| name | mechinterp-next-step-planner |
| description | Propose next mechanistic interpretability experiments based on research state, hypotheses, and existing evidence |
MechInterp Next-Step Planner
Analyze current research state and propose the next best experiments to run. Writes ExperimentSpec JSON files directly to the specs directory.
Purpose
The planner skill:
- Analyzes current hypotheses and their evidence status
- Identifies gaps in understanding
- Proposes 2-3 experiments that would discriminate between hypotheses
- Writes ExperimentSpec JSON files ready for the runner
When to Use
Use this skill when you need to:
- Decide what experiment to run next
- Find experiments that test uncertain hypotheses
- Generate specs after updating research state
- Plan a sequence of experiments
Decision Heuristics
The planner considers:
- Hypothesis uncertainty: Prioritize experiments for hypotheses with confidence near 0.5
- Evidence gaps: Look for hypotheses with few evidence items
- Validation needs: Suggest validation for high-confidence hypotheses (>0.7)
- ReLU floor avoidance: Skip weapon experiments if activation is low
- Constraint compliance: All specs enforce one-rung-per-family
- Suppressor detection: Suggest token_influence_sweep when single-family features may have hidden suppressors
Planning Workflow
1. Load Current State
from splatnlp.mechinterp.state import ResearchStateManager
manager = ResearchStateManager(feature_id=18712, model_type="ultra")
print(manager.get_summary())
2. Analyze Evidence Gaps
Check which hypotheses need more testing:
for h in manager.state.hypotheses:
n_support = len(h.supporting_evidence)
n_refute = len(h.refuting_evidence)
print(f"{h.id}: conf={h.confidence:.0%}, support={n_support}, refute={n_refute}")

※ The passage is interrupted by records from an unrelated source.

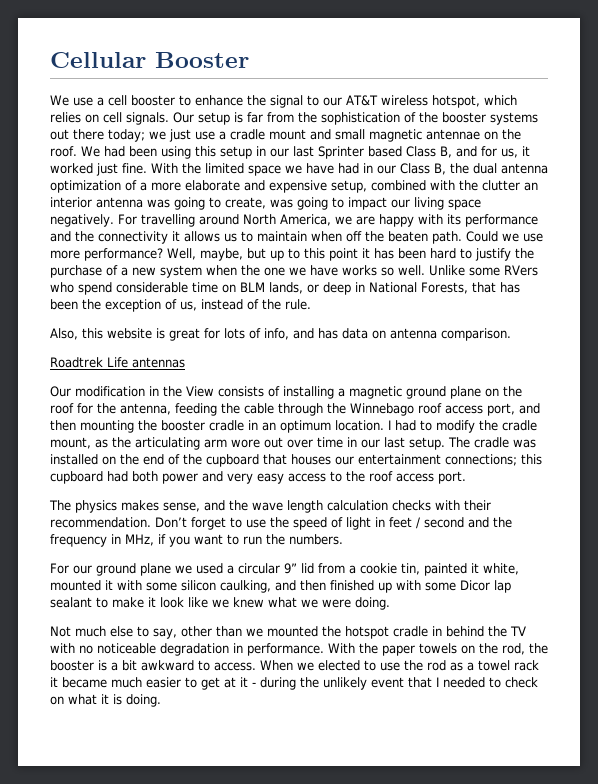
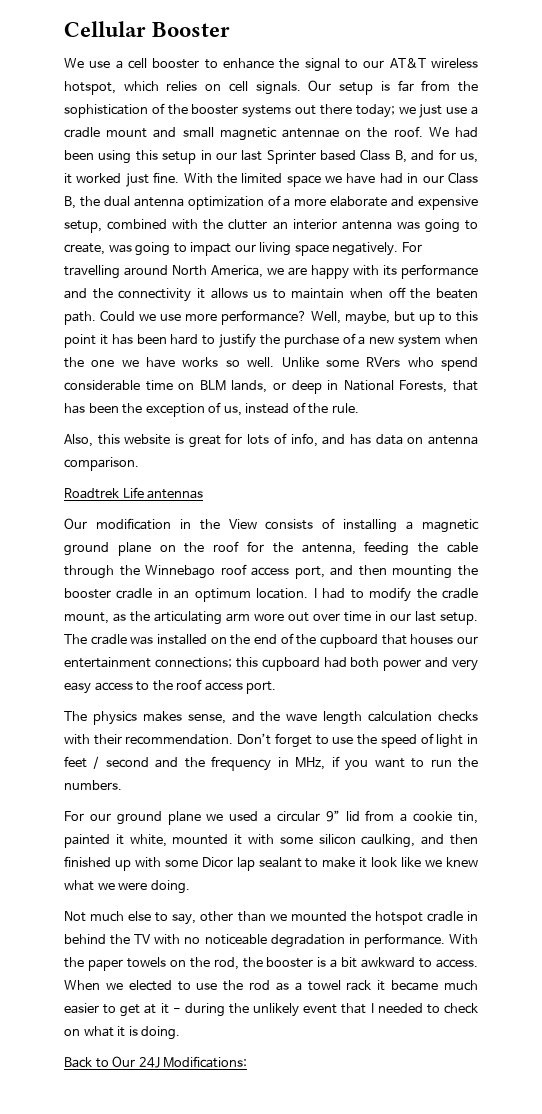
+ Back to Our 24J Modifications:

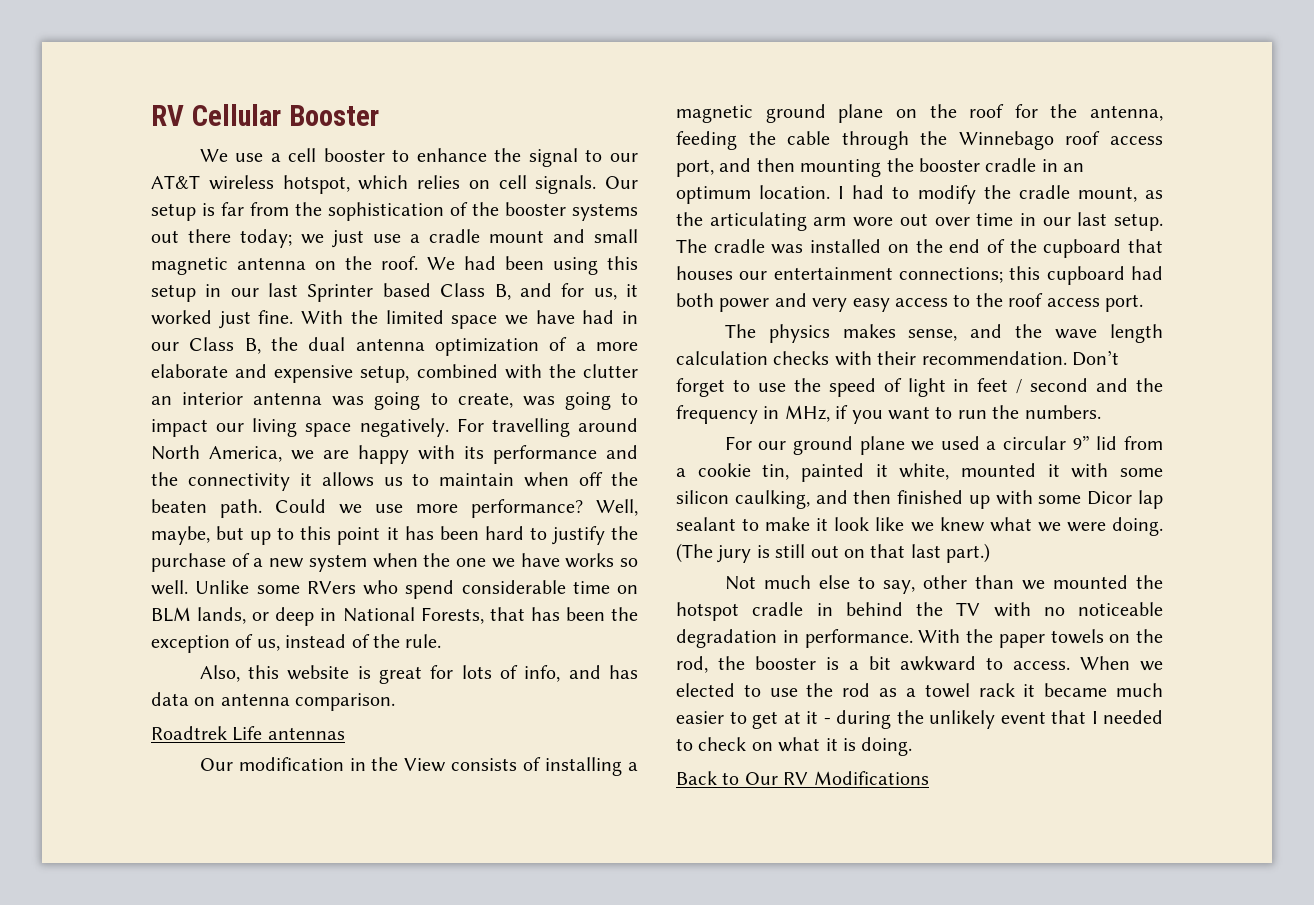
- Cellular Booster
+ RV Cellular Booster
- Our setup is far from the sophistication of the booster systems out there today; we just use a cradle mount and small magnetic antennae on the roof.
+ Our setup is far from the sophistication of the booster systems out there today; we just use a cradle mount and small magnetic antenna on the roof.
+ (The jury is still out on that last part.)
- Back to Our 24J Modifications:
+ Back to Our RV Modifications

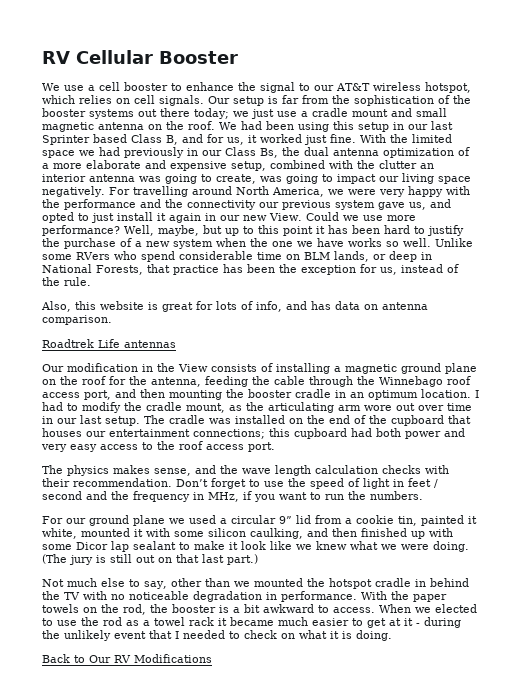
- With the limited space we have had in our Class B, the dual antenna optimization of a more elaborate and expensive setup, combined with the clutter an interior antenna was going to create, was going to impact our living space negatively.
+ With the limited space we had previously in our Class Bs, the dual antenna optimization of a more elaborate and expensive setup, combined with the clutter an interior antenna was going to create, was going to impact our living space negatively.
- For travelling around North America, we are happy with its performance and the connectivity it allows us to maintain when off the beaten path.
+ For travelling around North America, we were very happy with the performance and the connectivity our previous system gave us, and opted to just install it again in our new View.
- Unlike some RVers who spend considerable time on BLM lands, or deep in National Forests, that has been the exception of us, instead of the rule.
+ Unlike some RVers who spend considerable time on BLM lands, or deep in National Forests, that practice has been the exception for us, instead of the rule.

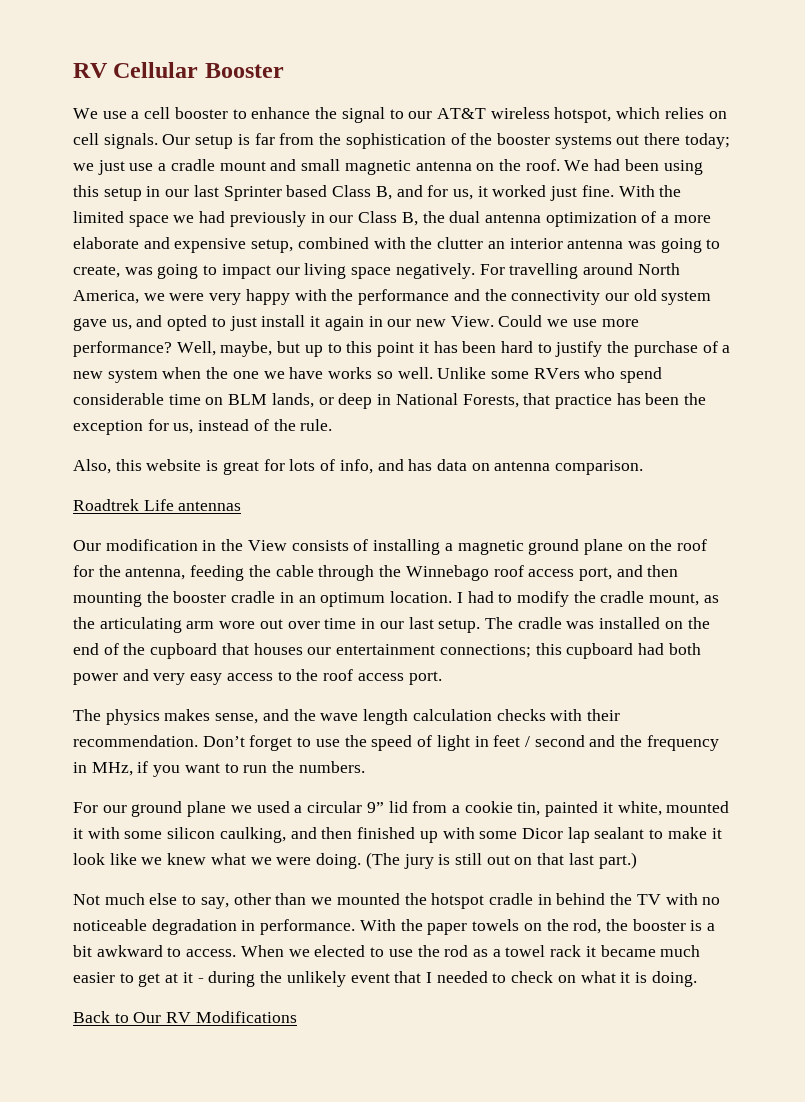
- With the limited space we had previously in our Class Bs, the dual antenna optimization of a more elaborate and expensive setup, combined with the clutter an interior antenna was going to create, was going to impact our living space negatively.
+ With the limited space we had previously in our Class B, the dual antenna optimization of a more elaborate and expensive setup, combined with the clutter an interior antenna was going to create, was going to impact our living space negatively.
- For travelling around North America, we were very happy with the performance and the connectivity our previous system gave us, and opted to just install it again in our new View.
+ For travelling around North America, we were very happy with the performance and the connectivity our old system gave us, and opted to just install it again in our new View.

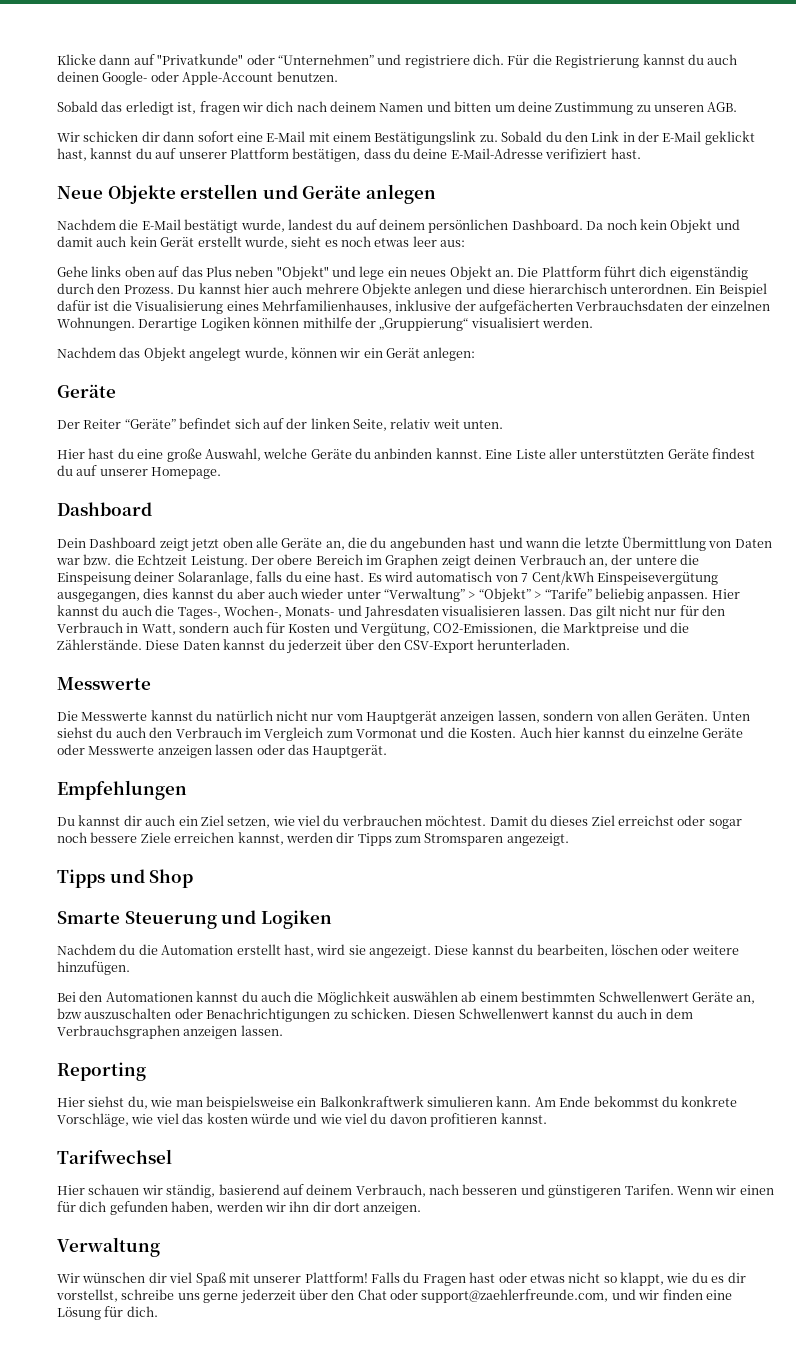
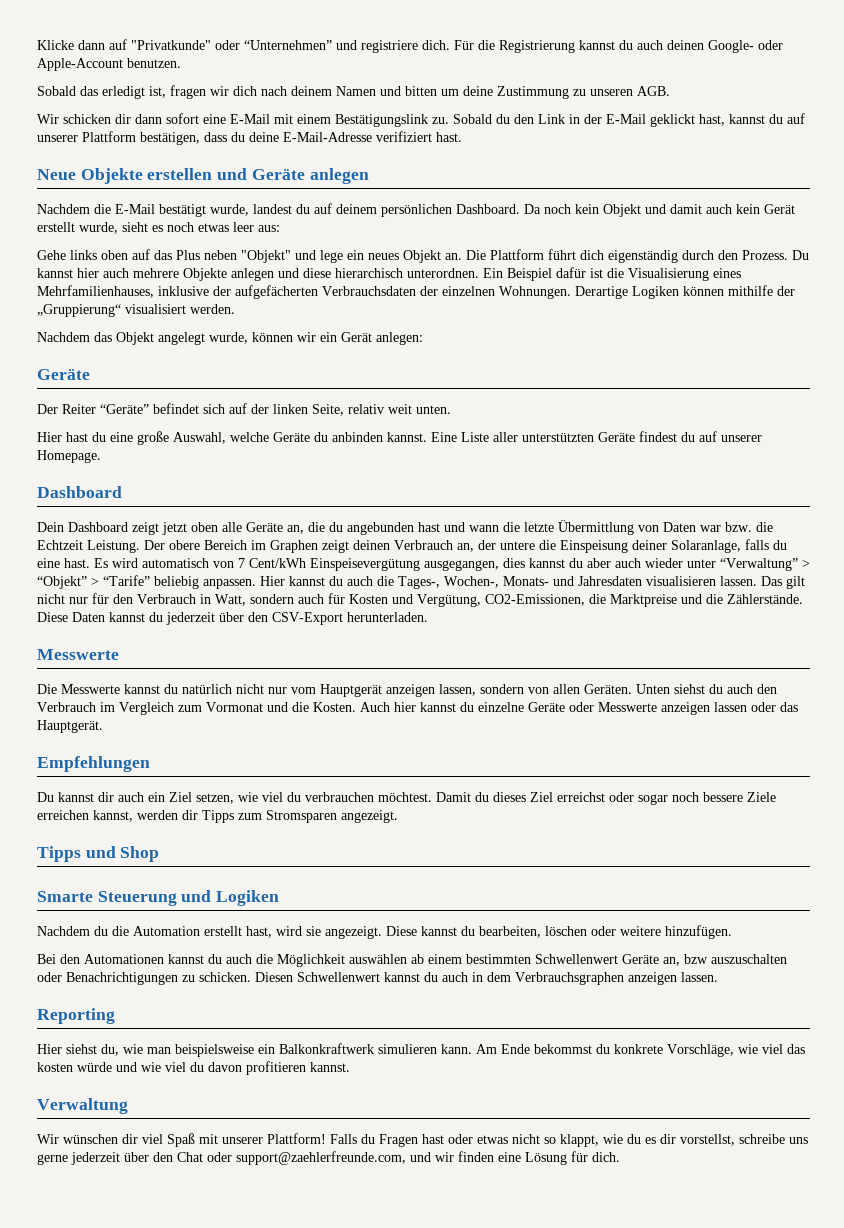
- Tarifwechsel
- Hier schauen wir ständig, basierend auf deinem Verbrauch, nach besseren und günstigeren Tarifen. Wenn wir einen für dich gefunden haben, werden wir ihn dir dort anzeigen.

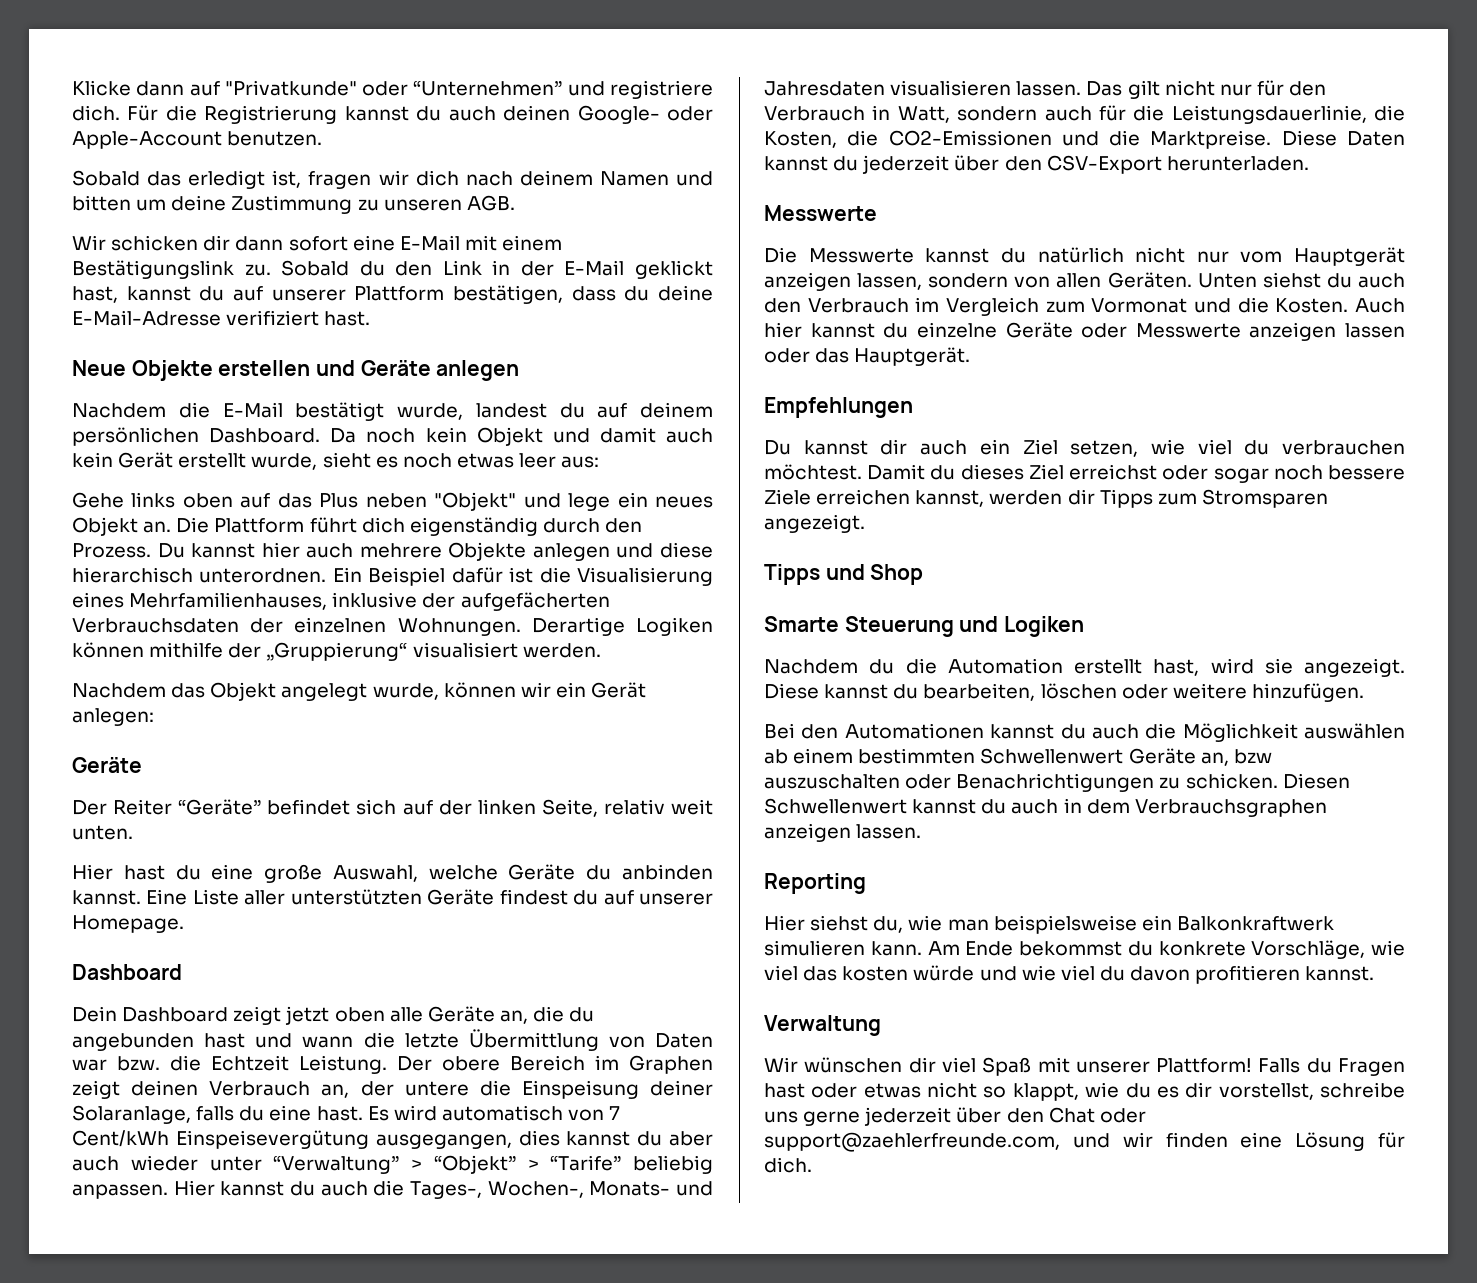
- Das gilt nicht nur für den Verbrauch in Watt, sondern auch für Kosten und Vergütung, CO2-Emissionen, die Marktpreise und die Zählerstände.
+ Das gilt nicht nur für den Verbrauch in Watt, sondern auch für die Leistungsdauerlinie, die Kosten, die CO2-Emissionen und die Marktpreise.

if h.status == "proposed" and n_support == 0:
print(f" -> NEEDS TESTING")
elif h.confidence > 0.7 and h.status == "supported":
print(f" -> NEEDS VALIDATION")
3. Generate Experiment Specs
Based on the analysis, create appropriate specs:
from splatnlp.mechinterp.schemas import ExperimentSpec, ExperimentType
from splatnlp.mechinterp.state.io import get_spec_path, SPECS_DIR
import json
from datetime import datetime
# Example: Family sweep for untested hypothesis about SCU
spec = ExperimentSpec(
id=datetime.now().strftime("%Y%m%d_%H%M%S"),
type=ExperimentType.FAMILY_1D_SWEEP,
feature_id=18712,
model_type="ultra",
variables={
"family": "special_charge_up",
"rungs": [3, 12, 29, 41, 57],
"include_absent": True
},
dataset_slice={
"percentile_min": 10.0,
"percentile_max": 90.0,
"sample_size": 500
},
description="Test SCU response to identify threshold rung",
parent_hypothesis="h001",
rationale="Hypothesis h001 claims SCU >= 41 AP triggers feature. "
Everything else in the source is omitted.